# Blanket talk



## mtgoat (Aug 20, 2011)

I did a search on this subject and I guess I didn't quite answer my own questions so I will ask.

I will need to make/buy blankets for the saddles. Or I could use the pocket pads I think Rex sells. But, has anybody tried pads cut to the shape of the saddle side boards and screwed or glued to it. I know this has been done I'm just looking for the pro's and con's of this method.

And if you do use this method what kind of carpet/pad did you use and did you screw or glue the pads one. And as usual PICS say a thousand words.

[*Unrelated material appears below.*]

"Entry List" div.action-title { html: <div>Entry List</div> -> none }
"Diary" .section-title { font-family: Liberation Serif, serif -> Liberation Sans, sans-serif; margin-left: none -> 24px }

I used to have horses so I know the importance of good padding methods.

Thanks,  

Marlowe
Great Falls, Mt.


----------



## ryorkies (May 4, 2010)

I know what you are talking about. Seen it on a owyhee saddle.
My only thoughts on it are based on horses.

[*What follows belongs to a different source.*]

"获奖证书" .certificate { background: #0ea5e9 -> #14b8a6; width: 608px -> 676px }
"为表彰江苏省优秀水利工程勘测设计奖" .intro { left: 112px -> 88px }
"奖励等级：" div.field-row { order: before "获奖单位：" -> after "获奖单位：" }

The horse saddle has sheepskin on it. And yet horse owners still put
a pad on the horse. There must be some reason they feel that
a pad is needed in addition to the sheepskin.

Maybe it is dampness? And drying time? It would be harder to
dry out padding attached to the saddle. But I am just guessing.

Looking forward to hearing others thoughts on the matter.


----------



## jross (Dec 20, 2008)

My Owyhee aluminum saddles have pieces of carpet glued to them. They work fine, have never come off (after 5 yrs) and the goats don't suffer any soreness or hair rubbed off. I just make sure there are no twigs, leaves, or stickers in them before I put them on.



















One thing I added to these saddles was a piece of thin plastic (from a 3 ring notebook cover). It jams under the saddle pad on each side at the top and keeps debris from falling down between the goat and the saddle pad. These have stayed on very well, and seem to work. No more sticks and leaves between the saddle pad and the goat.


----------



## mtgoat (Aug 20, 2011)

Good idea on the placement of the plastic between the side boards over the back of the goat. 

After thinking about it, I'm not sure if just placing a blanket over the goat first isn't the best option. Only one little step in getting ready by just throwing the blanket over the goat. Blanket would serve the same purpose as the plastic to protect sticks, needles, etc. from getting under the saddle against the goat.

Carpet over the side boards would be just one less thing to worry about on a hike on the other hand.

So what is everybody using for blankets? 

Thanks for the pics and looking for some more input her folks....

Marlowe 
Great Falls, MT.


----------



## sanhestar (Dec 10, 2008)

Hello,

I wouldn't like the plastic sheets over the saddle. As soon as the goat starts to get warm from working, the body heat will be trapped much more under the plastic than under anything that is clothlike.

After several tries I use the pocket pads exclusively, even for the few Owyhee saddles.

I had problems with the padding on the owyhee saddles coming loose so I switched to pocket pads. Don't want to miss them.

If you use a blanket, make sure that you pull it up under the saddle crosses to create an air canal that allows air/heat to circulate.


----------



## ryorkies (May 4, 2010)

I use the pocket pads.
They stay put very well.


----------